– Моей женщине не понравилось, как ты на нее смотрел. Поэтому постарайся больше не попадаться мне на глаза. – После чего отпустил руки. Красавчик с хриплым всхлипом упал на камни террасы. Несколько мгновений вокруг стояла оглушающая тишина, а затем бородатый, севшим и слегка растерянным голосом, произнес:

– Ну, я же говорил, что это инстинкт…


До своего жилища они добрались довольно быстро. Причем темп задавала Интенель, несшаяся впереди и тянувшая его за руку за собой. Нет, Ликоэль и сам понимал, что оставаться на этой террасе и рисковать тем, что его снимут на личные терминалы и выложат в Сети с сонмом возбужденных комментариев, не стоило. Не дай Боги увидит кто из знакомых и начнет разыскивать, или вообще сразу обратится к Симпоисе с недоуменным вопросом, как это мастер над образом Ликоэль может одновременно и проходить в медицинском изоляторе индивидуальную реабилитацию, и заламывать руки всяким высокомерным придуркам. Но когда они достаточно удалились от места происшествия, можно было бы и немного снизить скорость. Однако Интенель продолжала нестись как угорелая. Они почти бегом промчались по аллее, взлетели по ступенькам и ввалились в дом. Интенель резко захлопнула дверь и, опершись на нее спиной, замерла, тяжело дыша и уперев в Ликоэля горящий взгляд. Для него эта пробежка после того, через что он прошел на острове, была не более чем небольшой разминкой, поэтому мастер даже не вспотел. Впрочем, как выяснилось чуть позже, и тяжелое дыхание Интенель имело своей причиной не столько физическую нагрузку. Девушка несколько мгновений сверлила его обжигающим взглядом, а затем резко оторвалась от двери и буквально прыгнула на него. И повисла, вцепившись в него руками и ногами, и впилась в губы обжигающим поцелуем. Ошеломленный Ликоэль даже качнулся, рефлекторно стиснув девушку в объятиях. А Интенель на мгновение оторвалась от его губ и жарко выдохнула.

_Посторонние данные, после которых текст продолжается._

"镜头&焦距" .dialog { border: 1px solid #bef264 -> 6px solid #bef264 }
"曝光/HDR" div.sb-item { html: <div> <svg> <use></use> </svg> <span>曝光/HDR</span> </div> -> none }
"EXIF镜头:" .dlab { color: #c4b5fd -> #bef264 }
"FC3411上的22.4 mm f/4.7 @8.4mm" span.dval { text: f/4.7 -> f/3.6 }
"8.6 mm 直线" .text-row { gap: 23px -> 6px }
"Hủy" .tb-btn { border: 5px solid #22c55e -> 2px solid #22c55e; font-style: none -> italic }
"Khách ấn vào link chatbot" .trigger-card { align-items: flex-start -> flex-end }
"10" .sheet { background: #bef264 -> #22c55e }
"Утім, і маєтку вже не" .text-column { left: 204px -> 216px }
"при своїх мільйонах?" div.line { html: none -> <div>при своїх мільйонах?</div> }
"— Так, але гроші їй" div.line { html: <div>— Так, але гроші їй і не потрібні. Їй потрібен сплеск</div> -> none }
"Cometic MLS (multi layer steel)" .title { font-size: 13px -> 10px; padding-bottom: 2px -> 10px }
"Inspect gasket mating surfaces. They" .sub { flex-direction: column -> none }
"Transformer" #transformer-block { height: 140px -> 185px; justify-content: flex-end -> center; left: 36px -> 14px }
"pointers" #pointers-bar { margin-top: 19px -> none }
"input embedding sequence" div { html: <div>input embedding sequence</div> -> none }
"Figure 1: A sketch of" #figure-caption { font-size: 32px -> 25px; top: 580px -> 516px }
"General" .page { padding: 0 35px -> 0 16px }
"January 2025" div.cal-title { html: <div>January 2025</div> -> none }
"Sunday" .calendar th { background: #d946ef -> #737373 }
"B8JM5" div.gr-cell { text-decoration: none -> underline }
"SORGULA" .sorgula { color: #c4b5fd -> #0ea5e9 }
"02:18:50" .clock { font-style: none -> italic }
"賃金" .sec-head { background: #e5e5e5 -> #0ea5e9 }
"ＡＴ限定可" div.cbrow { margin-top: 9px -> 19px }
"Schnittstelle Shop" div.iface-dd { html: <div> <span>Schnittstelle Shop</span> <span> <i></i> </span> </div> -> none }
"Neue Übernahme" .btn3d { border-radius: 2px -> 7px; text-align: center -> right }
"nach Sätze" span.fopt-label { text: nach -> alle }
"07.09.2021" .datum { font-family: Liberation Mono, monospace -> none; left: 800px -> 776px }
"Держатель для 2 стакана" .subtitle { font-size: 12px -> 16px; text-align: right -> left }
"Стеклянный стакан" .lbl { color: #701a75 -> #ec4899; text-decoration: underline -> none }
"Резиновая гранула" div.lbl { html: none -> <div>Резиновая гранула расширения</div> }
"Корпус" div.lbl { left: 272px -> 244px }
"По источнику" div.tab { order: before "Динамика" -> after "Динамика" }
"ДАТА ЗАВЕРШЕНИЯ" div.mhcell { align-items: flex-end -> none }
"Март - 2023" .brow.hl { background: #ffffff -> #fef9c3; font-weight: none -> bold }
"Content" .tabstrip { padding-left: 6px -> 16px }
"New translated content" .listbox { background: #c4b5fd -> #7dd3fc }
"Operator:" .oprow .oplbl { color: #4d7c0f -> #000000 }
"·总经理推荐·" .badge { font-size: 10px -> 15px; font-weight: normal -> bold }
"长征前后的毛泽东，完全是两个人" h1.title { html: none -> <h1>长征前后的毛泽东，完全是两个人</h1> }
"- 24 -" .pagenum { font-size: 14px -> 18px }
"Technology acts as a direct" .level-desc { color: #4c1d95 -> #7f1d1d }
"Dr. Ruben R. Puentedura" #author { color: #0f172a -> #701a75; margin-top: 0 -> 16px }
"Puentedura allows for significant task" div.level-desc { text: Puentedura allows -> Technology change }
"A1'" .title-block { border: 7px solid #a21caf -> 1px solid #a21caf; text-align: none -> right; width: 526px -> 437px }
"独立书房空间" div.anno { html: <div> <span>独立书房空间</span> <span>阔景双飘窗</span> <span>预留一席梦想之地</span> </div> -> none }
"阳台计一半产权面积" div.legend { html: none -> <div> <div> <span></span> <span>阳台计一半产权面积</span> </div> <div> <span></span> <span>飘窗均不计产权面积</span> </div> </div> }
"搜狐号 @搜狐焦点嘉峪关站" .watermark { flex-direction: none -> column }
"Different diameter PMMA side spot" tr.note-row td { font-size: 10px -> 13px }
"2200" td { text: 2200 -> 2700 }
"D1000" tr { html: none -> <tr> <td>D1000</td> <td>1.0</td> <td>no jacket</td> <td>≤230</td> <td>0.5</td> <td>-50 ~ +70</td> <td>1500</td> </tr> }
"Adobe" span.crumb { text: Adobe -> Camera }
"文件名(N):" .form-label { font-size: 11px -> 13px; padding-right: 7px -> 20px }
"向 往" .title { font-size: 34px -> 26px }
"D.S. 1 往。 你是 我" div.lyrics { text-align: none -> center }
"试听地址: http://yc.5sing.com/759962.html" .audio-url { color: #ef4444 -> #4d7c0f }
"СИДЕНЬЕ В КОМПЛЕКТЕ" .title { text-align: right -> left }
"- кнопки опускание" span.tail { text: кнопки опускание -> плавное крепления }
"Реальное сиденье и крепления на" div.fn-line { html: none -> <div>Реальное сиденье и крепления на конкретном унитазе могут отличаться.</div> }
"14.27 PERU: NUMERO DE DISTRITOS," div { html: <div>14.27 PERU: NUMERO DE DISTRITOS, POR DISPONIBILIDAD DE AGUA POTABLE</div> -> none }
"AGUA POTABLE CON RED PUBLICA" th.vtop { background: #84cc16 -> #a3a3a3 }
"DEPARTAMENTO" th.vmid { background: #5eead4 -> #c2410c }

– Еще никто и никогда не угрожал никому из-за меня насилием, мастер Ликоэль. – Она прикусила губу и, резко дернувшись, сбросила его руки с себя, а затем, продолжая висеть на нем, удерживаясь только ногами, обхватившими его талию, принялась прямо так сбрасывать с себя одежду. Ликоэль несколько мгновений стоял, ошеломленный ее взрывом, а затем, почувствовав, как его кровь, уже разгоряченная ее страстным поцелуем, буквально вскипает в жилах, стиснул ее в объятиях и…

А потом они лежали на тонком ковре ковеоля, нагие, среди разбросанной и даже разорванной одежды, постепенно приходя в себя. Спустя несколько минут Интенель пошевелилась и, повернув голову, притянула к себе его руку, в которую вцепилась в порыве страсти, да так до сих пор и не отпустила, и осторожно легла щекой на его ладонь.

– Да-а… – тихо произнесла она. – Я и не представляла, что насилие так возбуждает.

Ликоэль улыбнулся и прикрыл глаза. Бедная девочка, что она может знать о насилии? О том, что насилие никогда не может остаться односторонним. И каково это, только что вогнав боевой нож в горло противника, в следующую секунду почувствовать, как другое лезвие пробивает тебе печень, или сердце, или легкое… Нет, их учителя были совершенно правы в том, что сразу же показали им, что же такое насилие по отношению к тебе самому. Причем, не слабенькое, ограниченное, некие шлепки, щипки или, там, хлопки, или даже удары, но лишь до синяка или юшки из носа, а вот такое, предельное, смертельное… Поэтому, сейчас они, руигат, были единственными на Киоле, кто знал о насилии столько, сколько не знал более ни один другой киолец. Да что там другой, – столько, сколько о насилии знали они, руигат, не знала вся цивилизация Киолы вместе взятая!